(Beginning of Data)

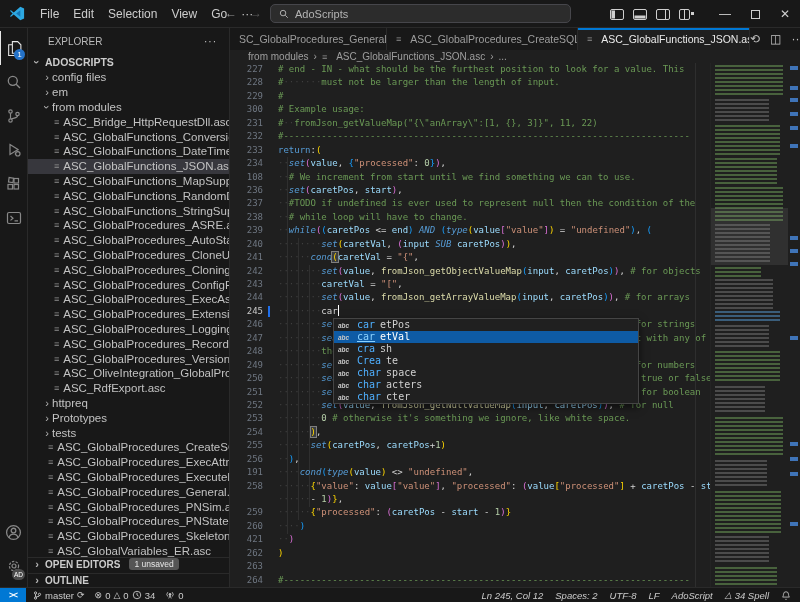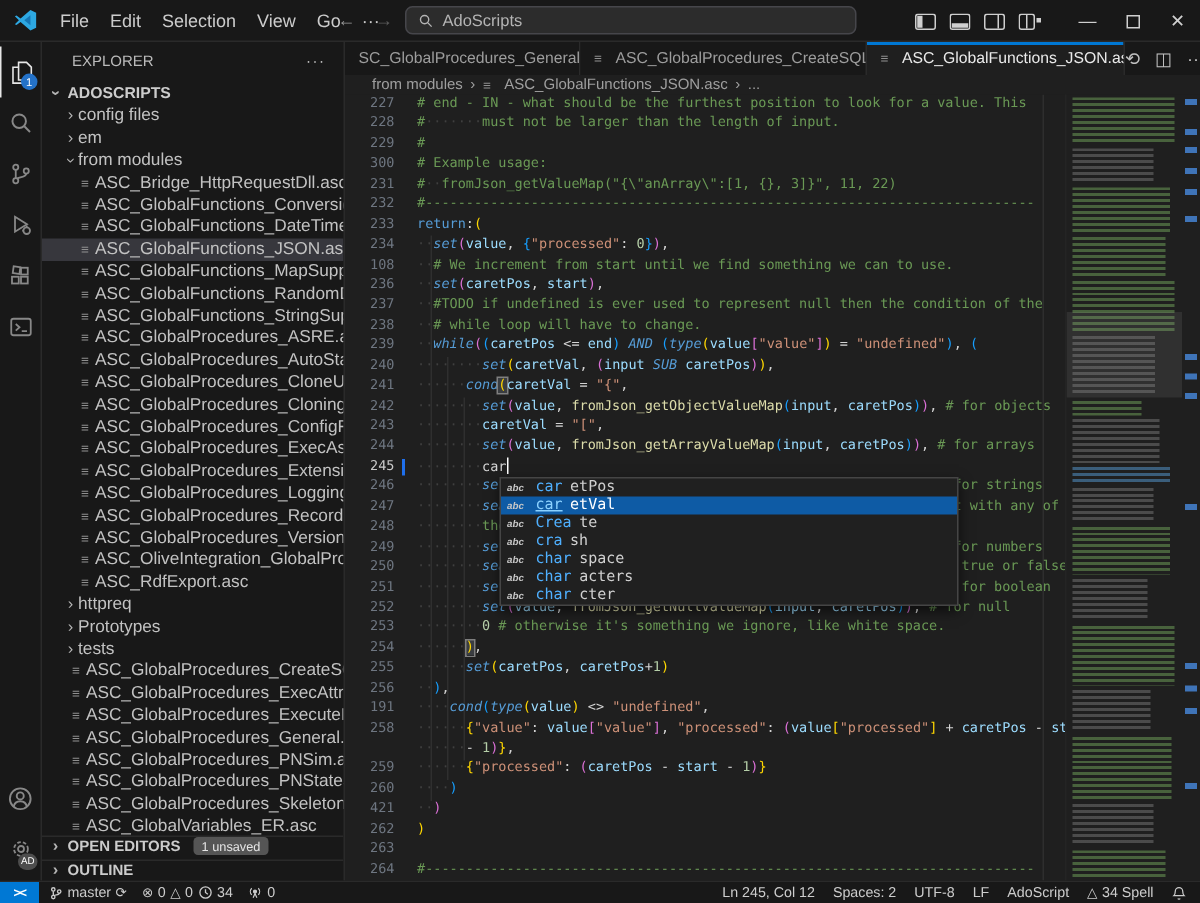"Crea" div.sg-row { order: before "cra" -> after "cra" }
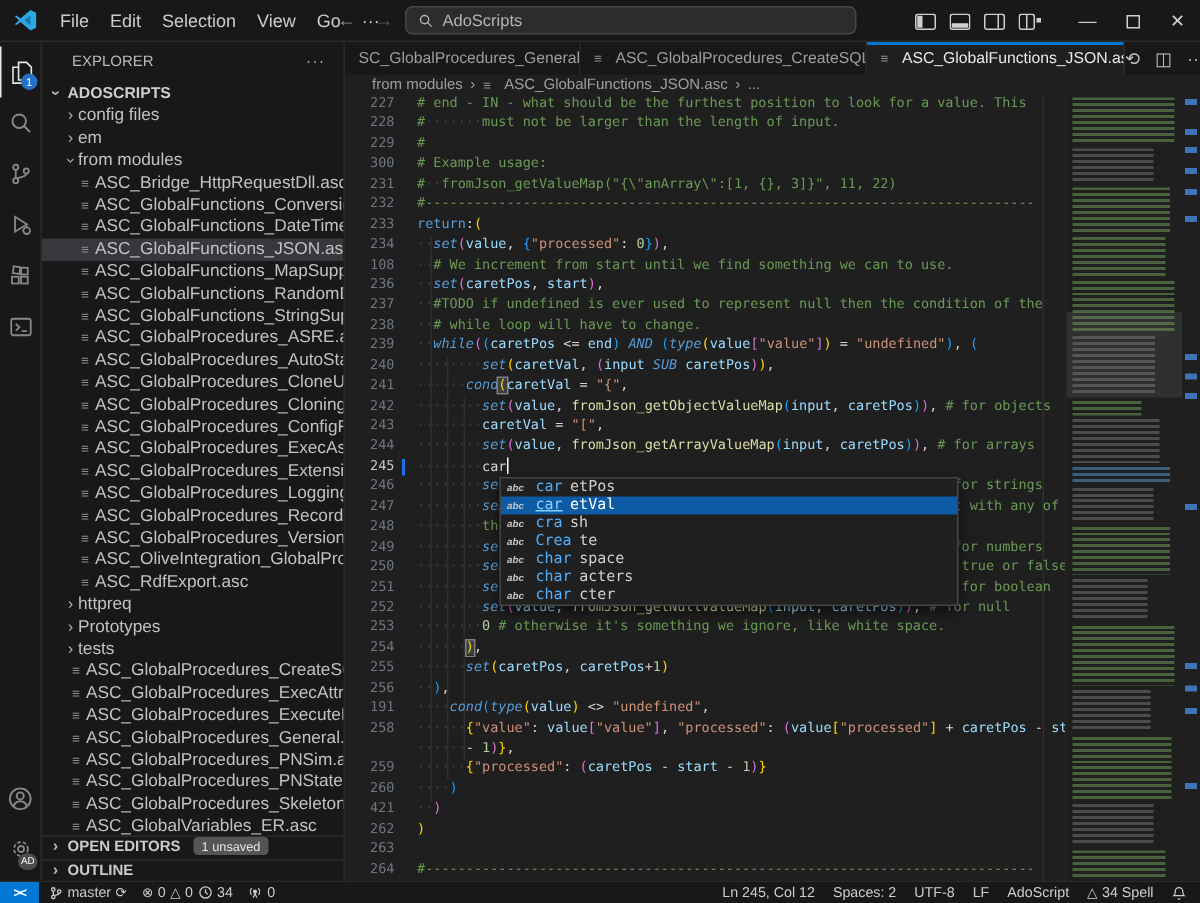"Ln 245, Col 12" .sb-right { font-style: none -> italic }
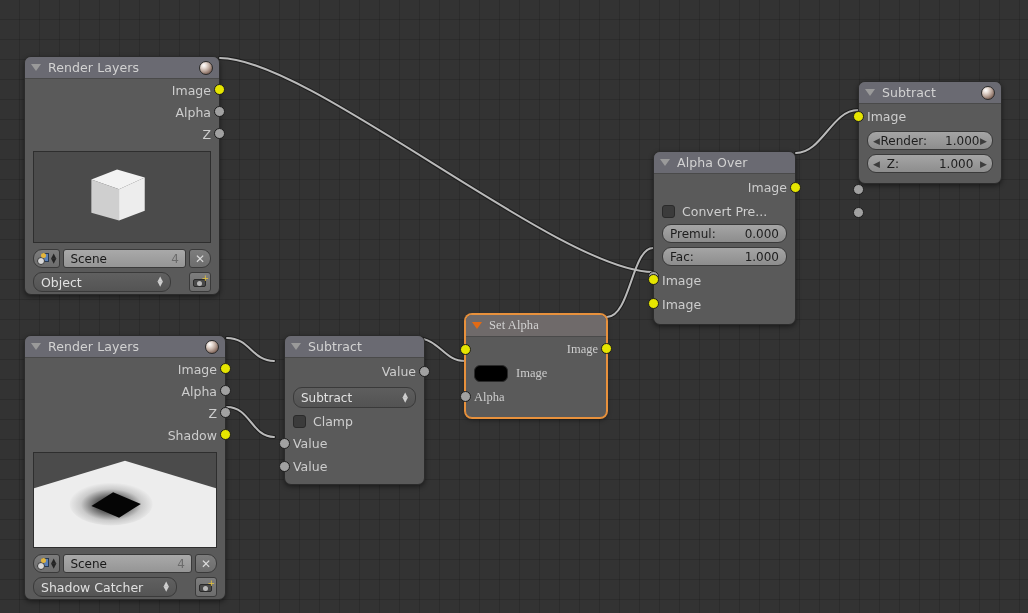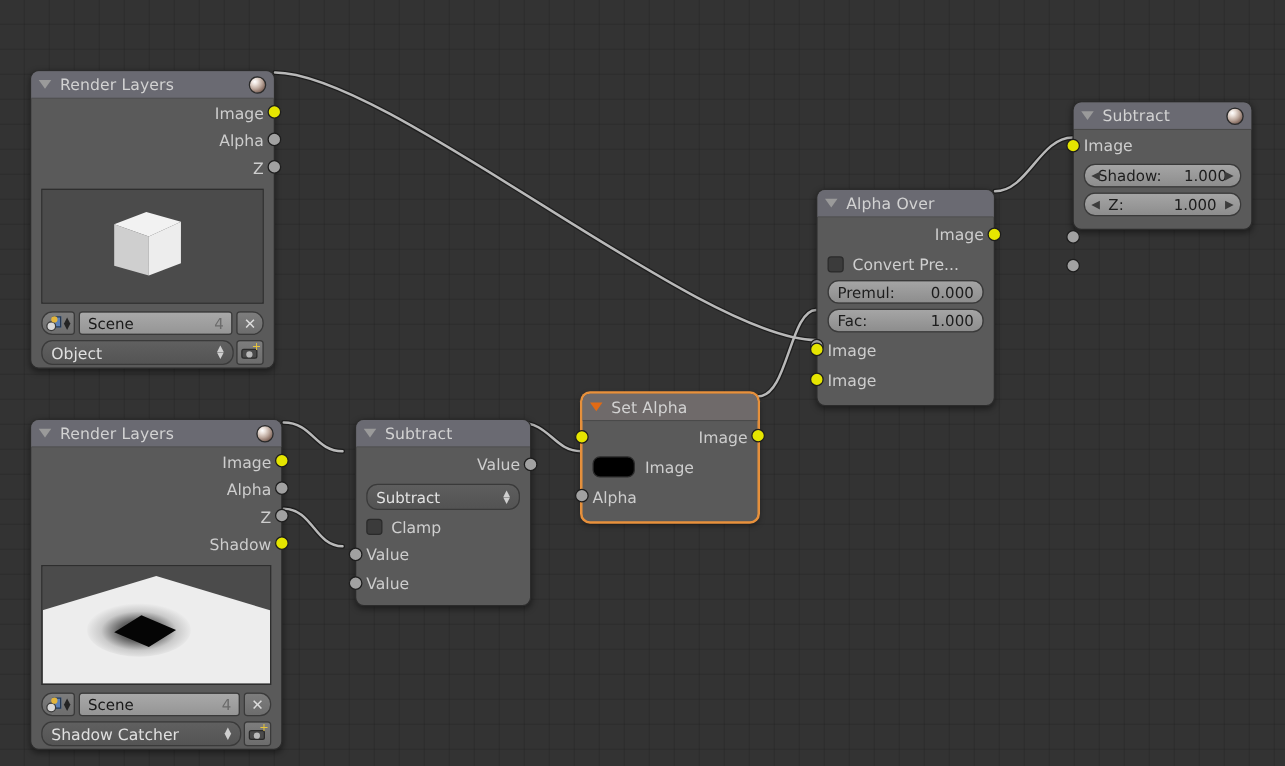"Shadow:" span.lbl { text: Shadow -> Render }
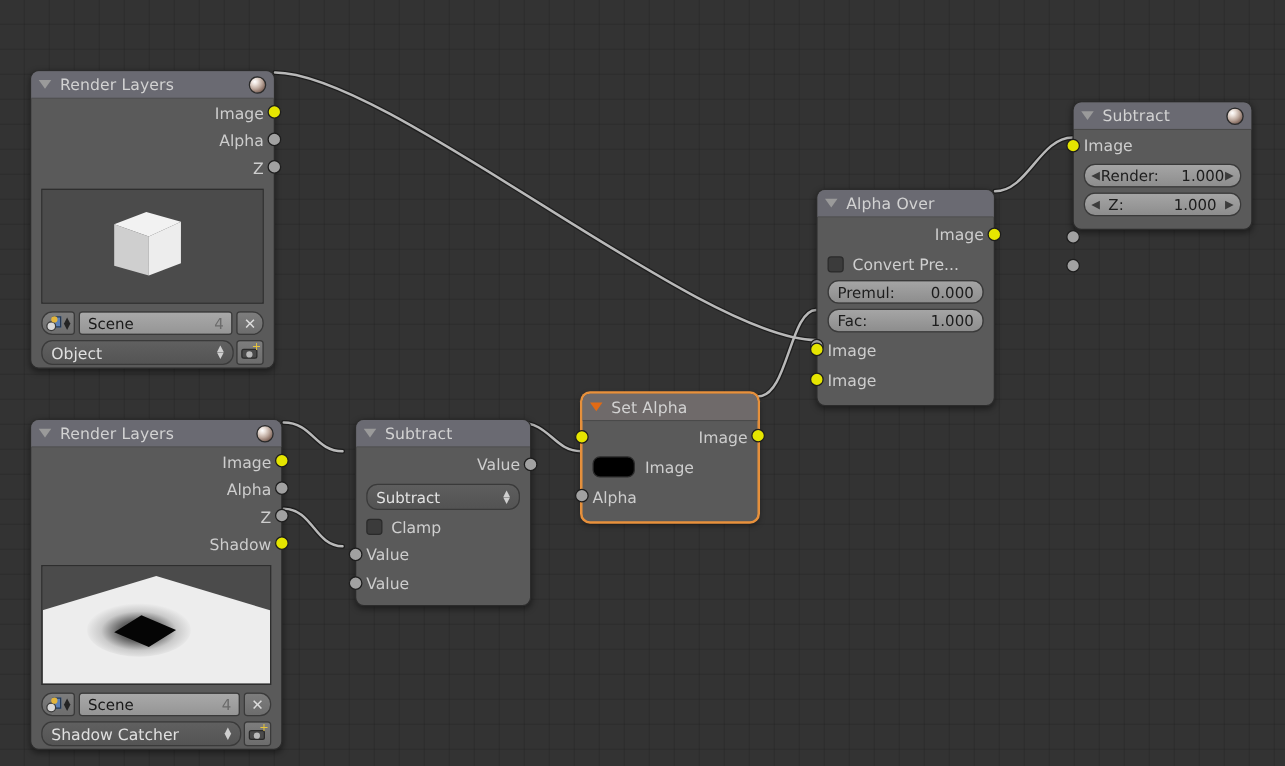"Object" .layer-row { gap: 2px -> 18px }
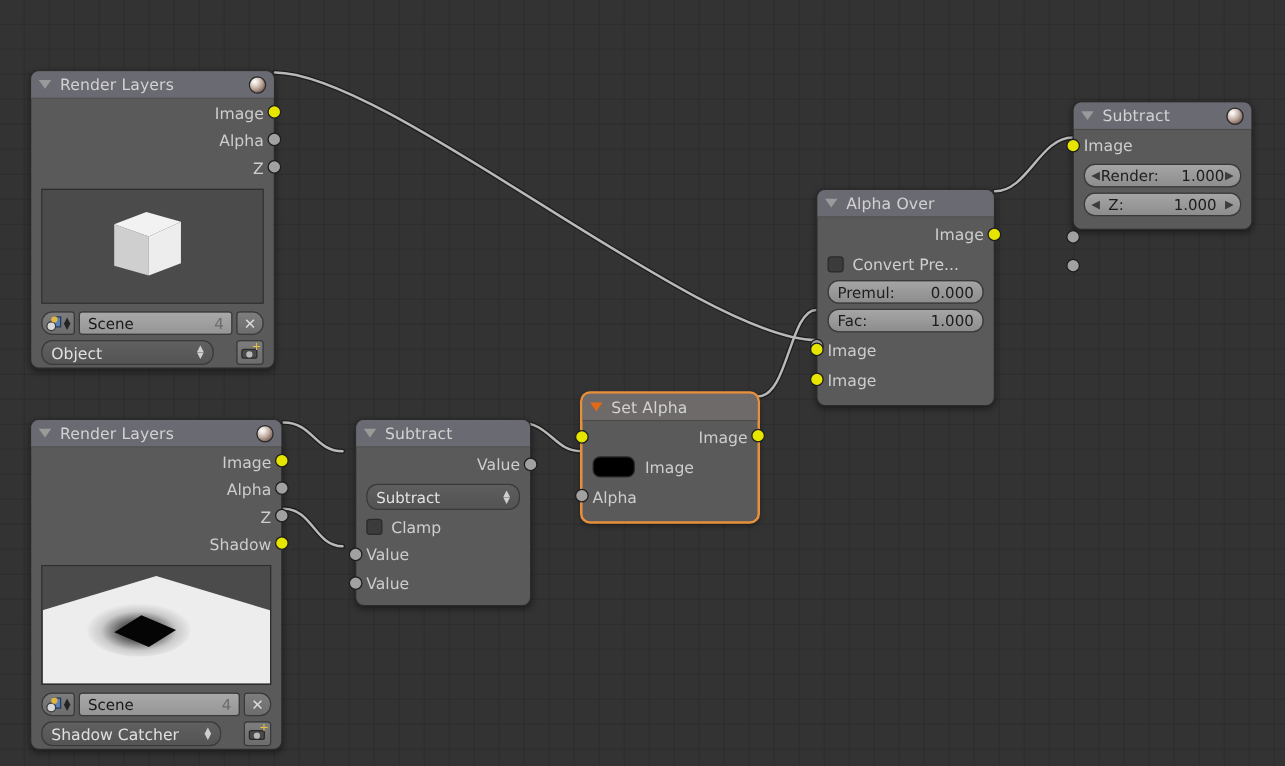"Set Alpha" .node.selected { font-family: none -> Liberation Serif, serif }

(End of Data)

__Assignment__:
Write the records out exactly, dropping every image.

__Written solution__:
"Crea" div.sg-row { order: before "cra" -> after "cra" }
"Ln 245, Col 12" .sb-right { font-style: none -> italic }
"Shadow:" span.lbl { text: Shadow -> Render }
"Object" .layer-row { gap: 2px -> 18px }
"Set Alpha" .node.selected { font-family: none -> Liberation Serif, serif }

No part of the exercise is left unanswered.